RECORDS section start

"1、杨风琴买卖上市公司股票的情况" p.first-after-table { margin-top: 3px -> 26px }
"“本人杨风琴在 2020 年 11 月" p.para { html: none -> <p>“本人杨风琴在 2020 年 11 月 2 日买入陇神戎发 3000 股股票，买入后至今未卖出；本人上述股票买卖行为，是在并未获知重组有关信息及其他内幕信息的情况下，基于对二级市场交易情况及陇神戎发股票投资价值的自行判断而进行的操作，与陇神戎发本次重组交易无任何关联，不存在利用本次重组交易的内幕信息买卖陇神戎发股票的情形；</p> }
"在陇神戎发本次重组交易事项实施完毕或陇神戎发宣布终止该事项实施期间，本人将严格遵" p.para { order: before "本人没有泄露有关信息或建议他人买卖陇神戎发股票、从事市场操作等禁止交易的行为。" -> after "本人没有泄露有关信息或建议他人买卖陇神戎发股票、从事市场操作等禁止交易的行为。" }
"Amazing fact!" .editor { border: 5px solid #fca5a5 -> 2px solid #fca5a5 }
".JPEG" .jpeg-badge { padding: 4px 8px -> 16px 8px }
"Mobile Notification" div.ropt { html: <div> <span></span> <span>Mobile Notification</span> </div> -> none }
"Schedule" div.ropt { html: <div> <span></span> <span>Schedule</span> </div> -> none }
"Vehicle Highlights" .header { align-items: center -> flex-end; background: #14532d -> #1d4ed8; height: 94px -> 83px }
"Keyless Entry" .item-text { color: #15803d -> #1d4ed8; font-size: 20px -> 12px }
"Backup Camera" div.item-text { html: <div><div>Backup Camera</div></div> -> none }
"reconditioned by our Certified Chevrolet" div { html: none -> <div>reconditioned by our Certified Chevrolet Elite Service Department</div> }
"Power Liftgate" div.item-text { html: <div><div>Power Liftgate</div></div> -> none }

RECORDS section end

# [HOW TO COMPLETE THIS TASK]
Please copy, exactly and with nothing else, the lines above beginning at the line that has "color: #15803d ->" and ending with the line that has "html: <div><div>Backup Camera</div></div>".

# [RESULT FOR THIS EXERCISE]
"Keyless Entry" .item-text { color: #15803d -> #1d4ed8; font-size: 20px -> 12px }
"Backup Camera" div.item-text { html: <div><div>Backup Camera</div></div> -> none }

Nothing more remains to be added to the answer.